Allí, donde se juntan los caminos, las calles en forma de estrella, rematada por un arco tan grande como el tráfico que lo rodea, arco creado a base de piedra, sangre, hueso, pólvora y metralla, arco del triunfo que siempre lo es de derrota para otros, o para todos, porque al final el triunfo solo dura un minuto, luego viene el tiempo de las lamentaciones y de las venganzas, el tiempo de lamerse las cicatrices y taparse los mordiscos, por vergüenza o por ira.
Allí, centro neurálgico de embajadas, bancos y carreras ciclistas, donde se elevan tiendas de lujo y diseño y donde tan solo hace un siglo, quizás menos, podías encontrar un campesino, con bueyes y trillo, bocadillo de queso casero y bota de vino, de Bourdeos en vez de Jumilla, pero tinto al fin y al cabo, entre sus campos, esos campos Elíseos, que ahora no recuerdan lo que son, ni de donde vienen, gran pecado de la nueva sociedad.

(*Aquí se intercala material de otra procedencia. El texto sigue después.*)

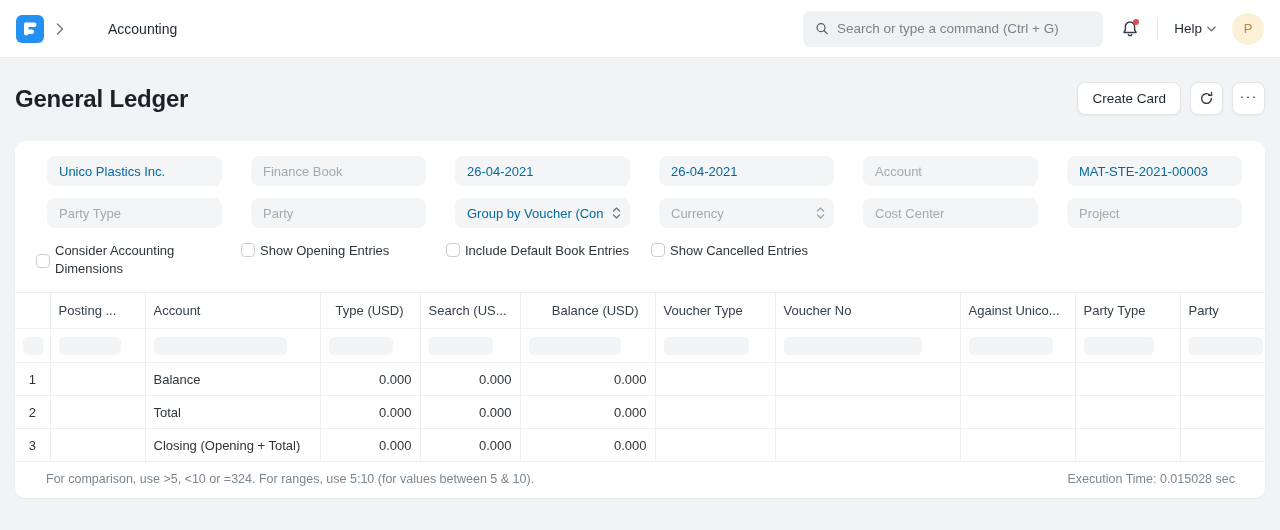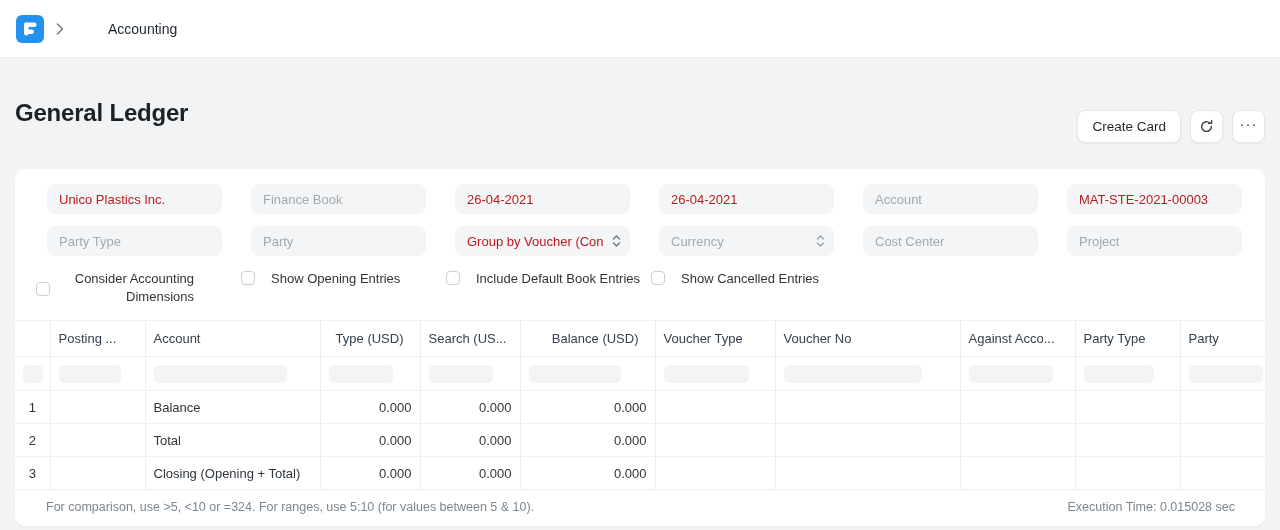"Search or type a command" div.nav-right { html: none -> <div> <div> <svg> <circle></circle> <path></path> </svg> <input> </div> <div> <svg> <path></path> <path></path> </svg> <span></span> </div> <div></div> <div> <span>Help</span> <svg> <path></path> </svg> </div> <div>P</div> </div> }
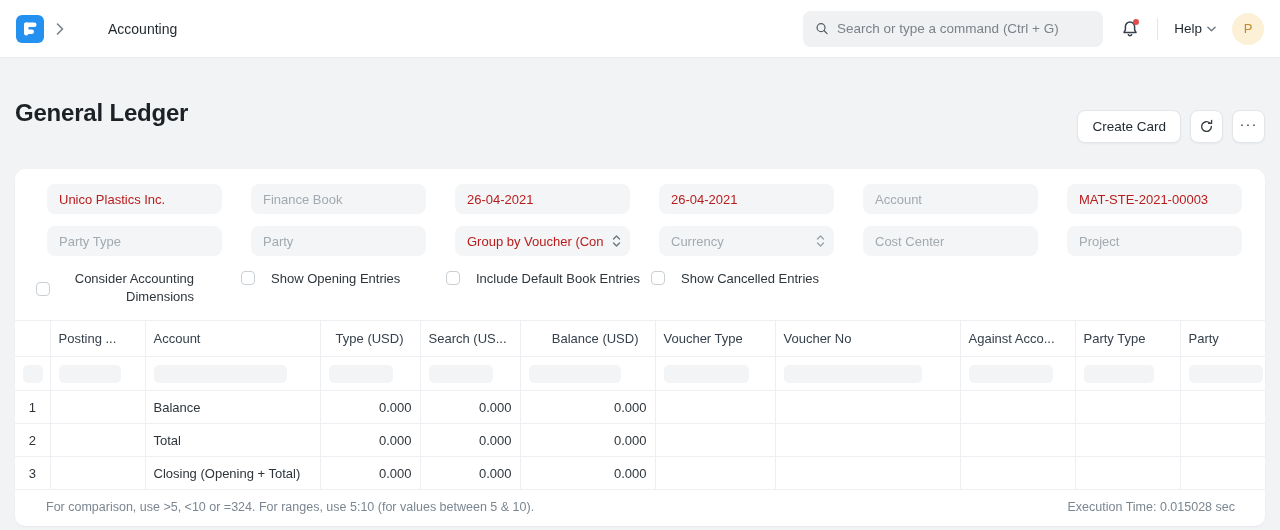"Create Card" .btn { margin-top: 28px -> none }
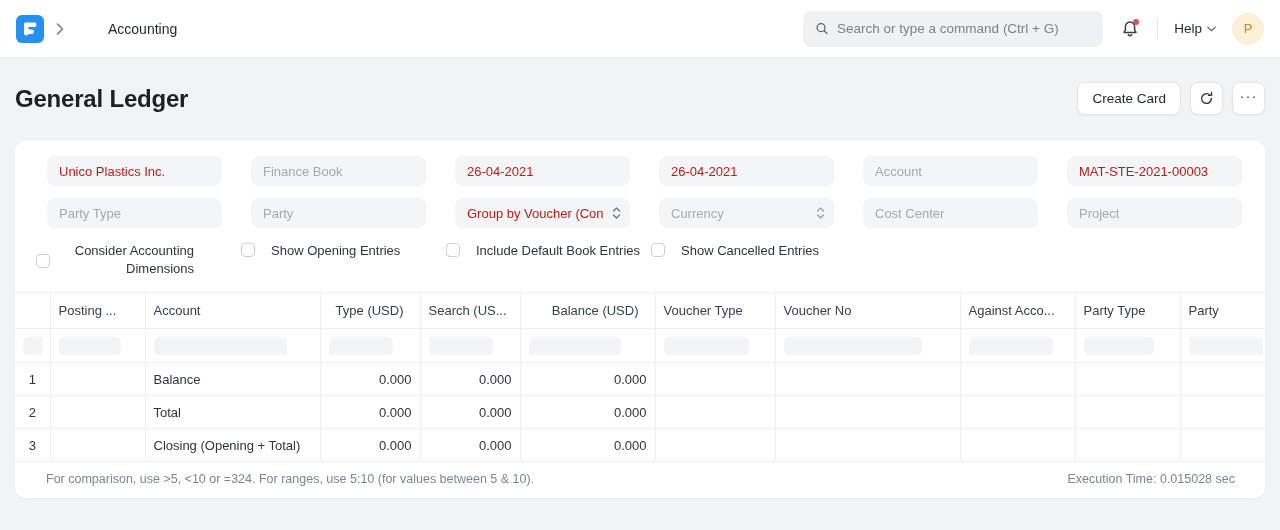"Unico Plastics Inc." .f-input { color: #b91c1c -> #0369a1 }
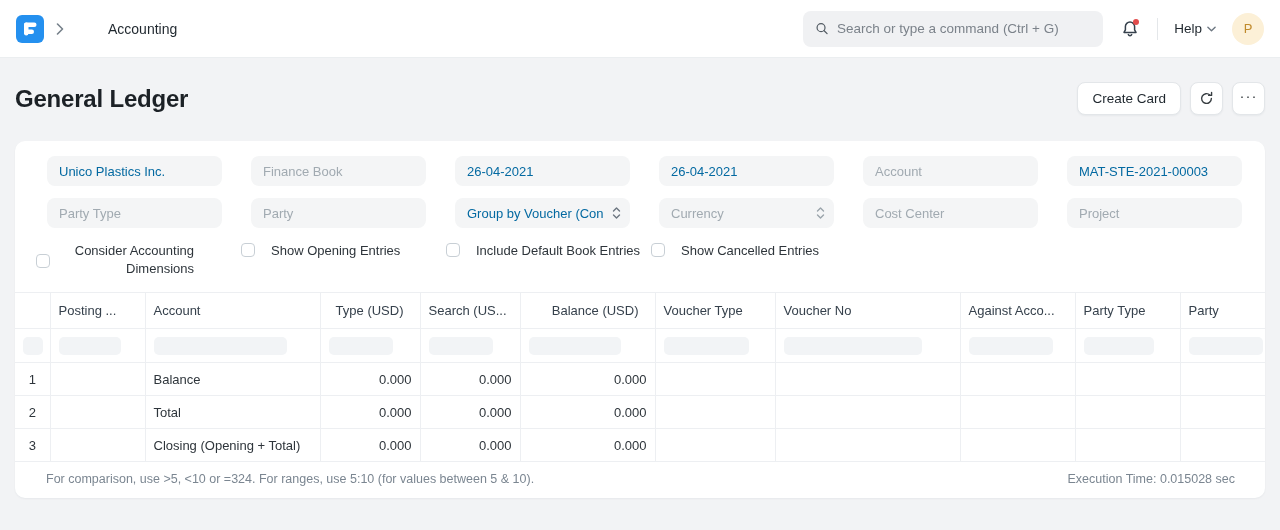"Consider Accounting Dimensions" .cb-item { gap: 16px -> 5px; text-align: right -> none }
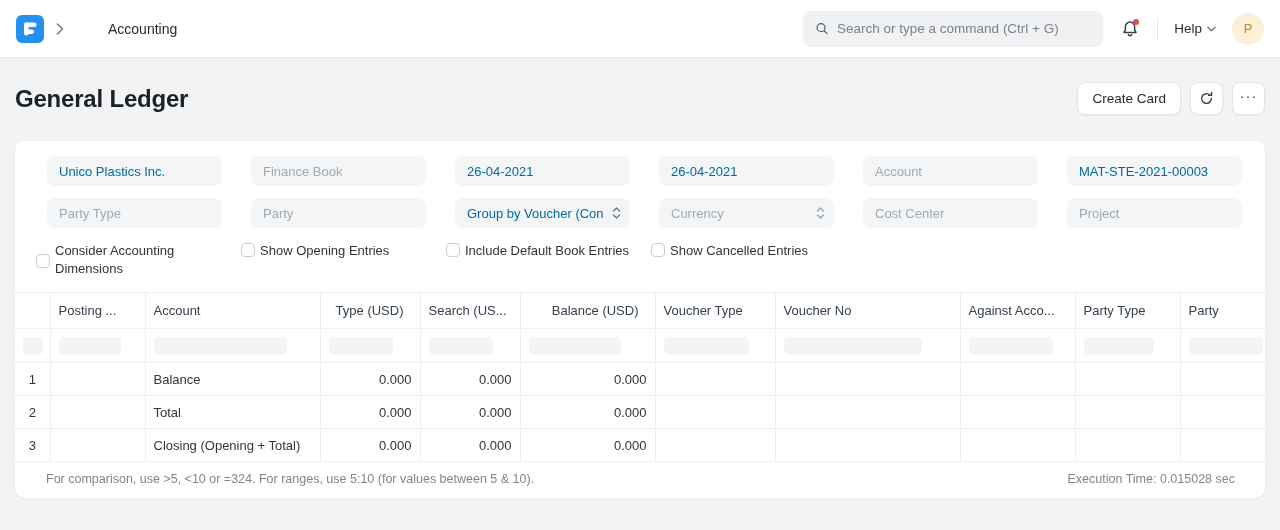"Against Acco..." th { text: Acco -> Unico }
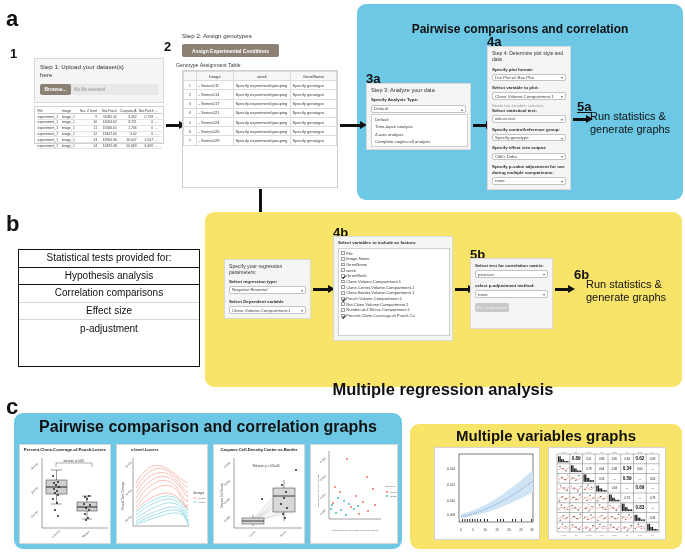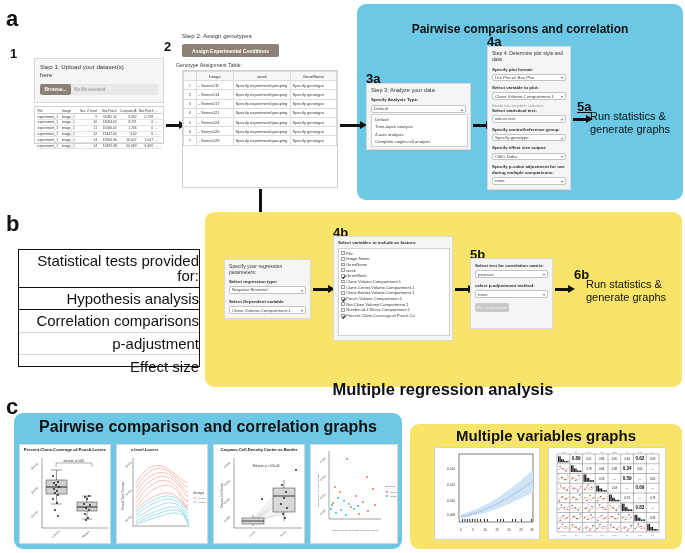"Statistical tests provided for:" .stat-list .row { font-size: 15px -> 10px; text-align: right -> center }
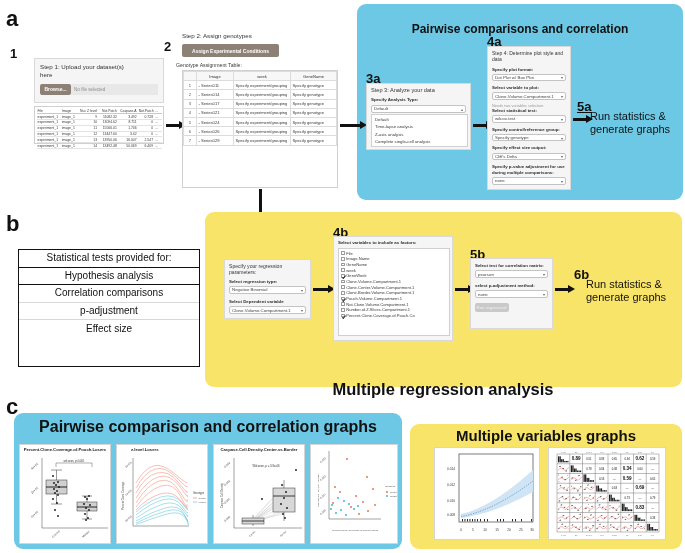"p-adjustment" div.row { order: before "Effect size" -> after "Effect size" }
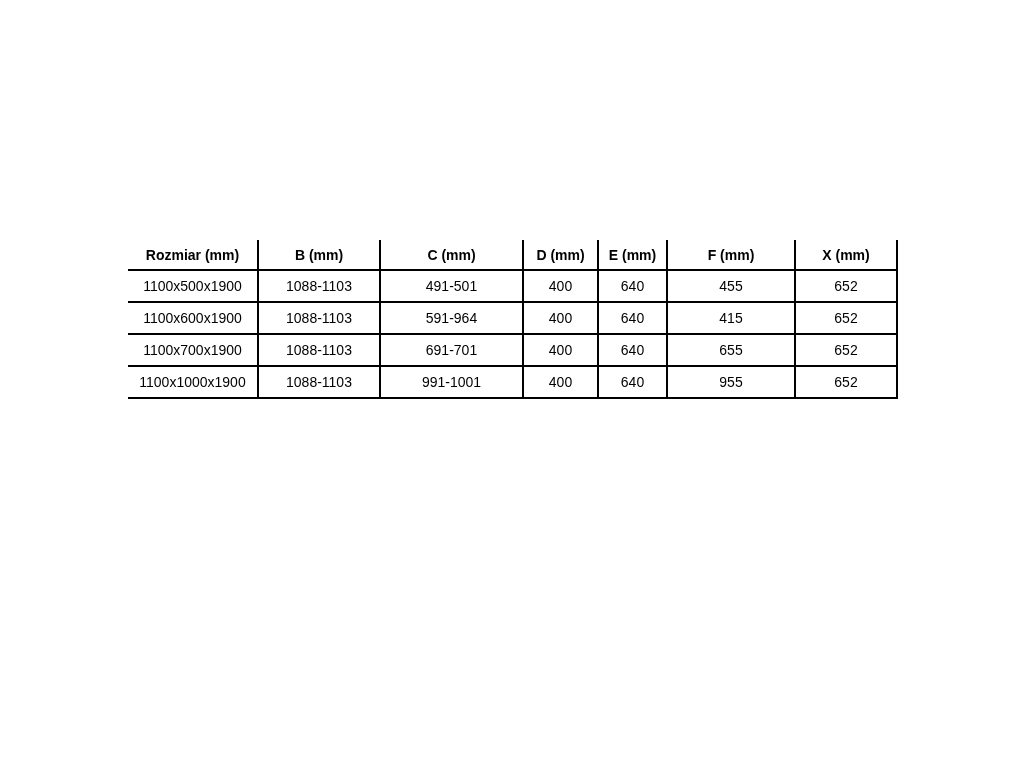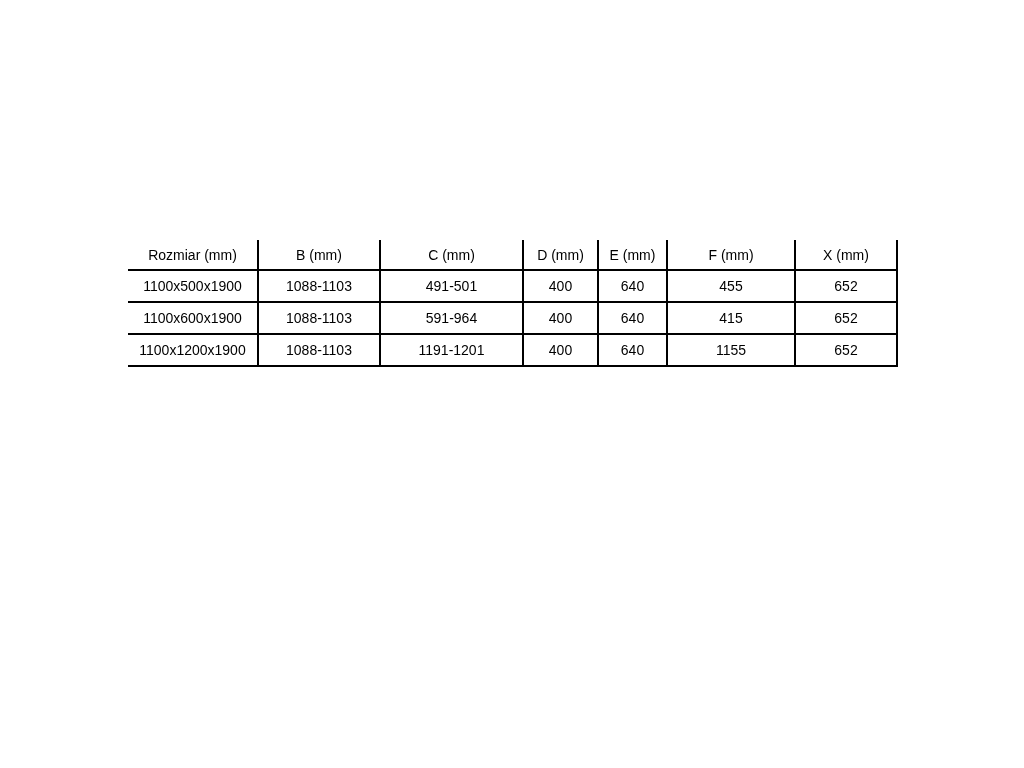"Rozmiar (mm)" .dim-table th { font-weight: normal -> bold }
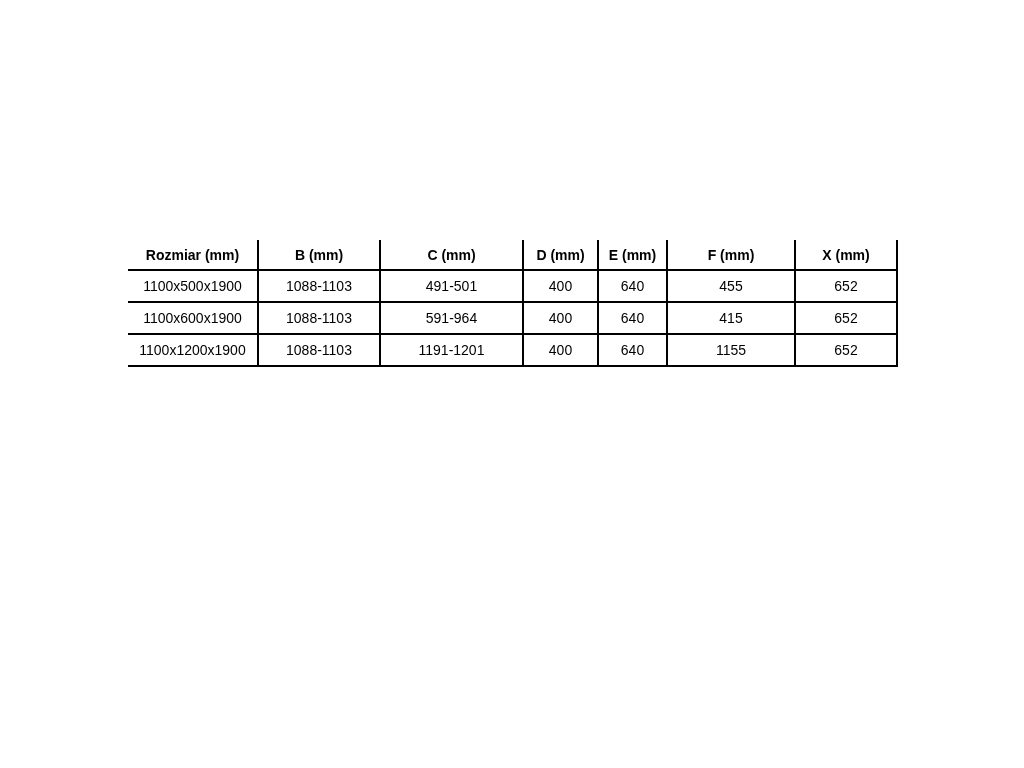"1100x700x1900" tr { html: none -> <tr> <td>1100x700x1900</td> <td>1088-1103</td> <td>691-701</td> <td>400</td> <td>640</td> <td>655</td> <td>652</td> </tr> }
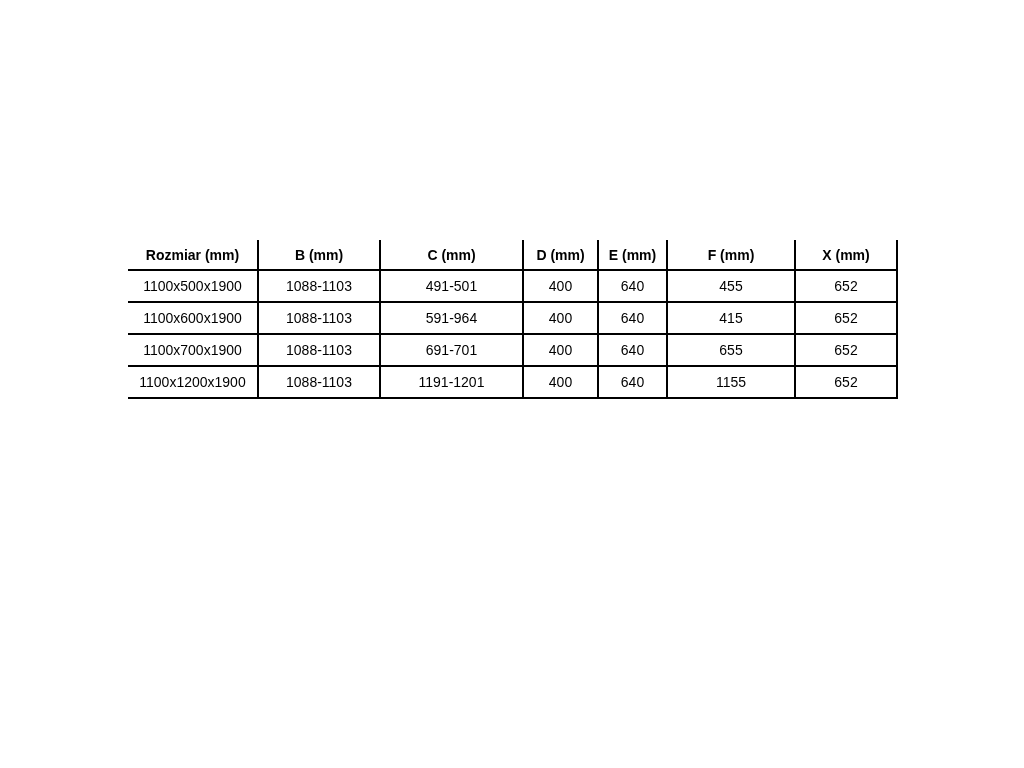"1100x1000x1900" tr { html: none -> <tr> <td>1100x1000x1900</td> <td>1088-1103</td> <td>991-1001</td> <td>400</td> <td>640</td> <td>955</td> <td>652</td> </tr> }
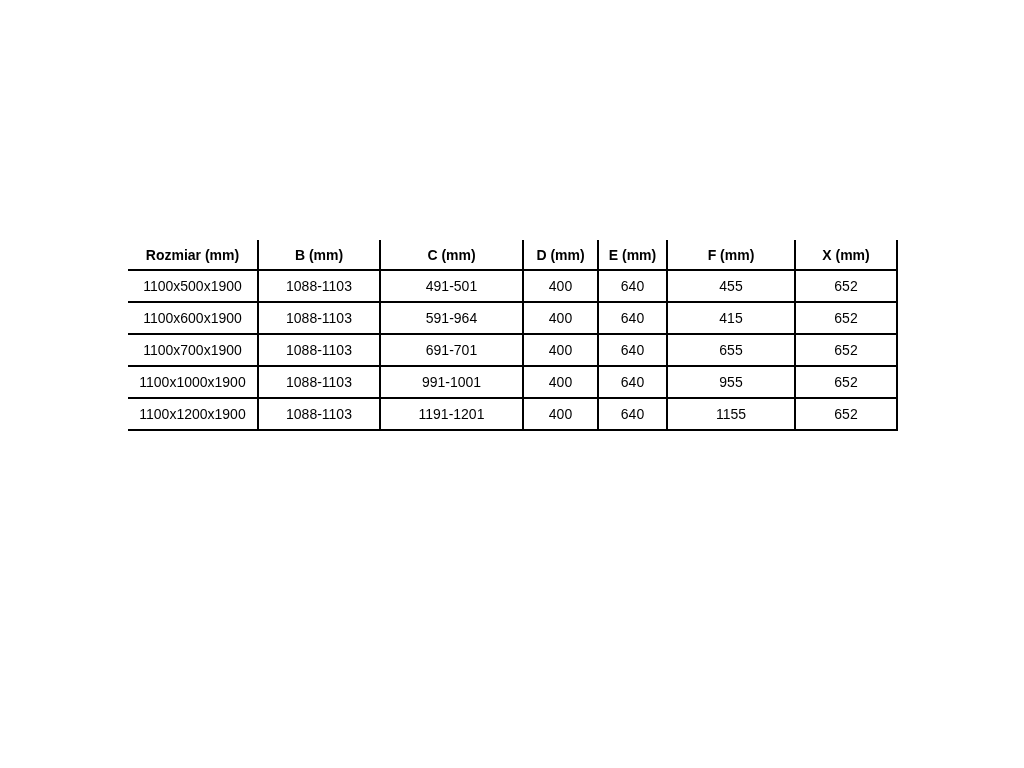"1100x1200x1900" tr { html: <tr> <td>1100x1200x1900</td> <td>1088-1103</td> <td>1191-1201</td> <td>400</td> <td>640</td> <td>1155</td> <td>652</td> </tr> -> none }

Estrella y monumento a los que dieron su alma por Francia, pero que en realidad es solo una extremidad más de su pequeño emperador, que necesitaba todo grande, desde el ego a las construcciones por no ser capaz de comprender que lo mejor de una ciudad, lo que se recuerda, lo que se piensa con el paso de los siglos, no se encuentra entre ruinas de sangrientos enfrentamientos, sino en unos ojos grandes y claros, o en un pelo oscuro y rizado, en un suspiro o en en una charla de café amargo y labios carnosos.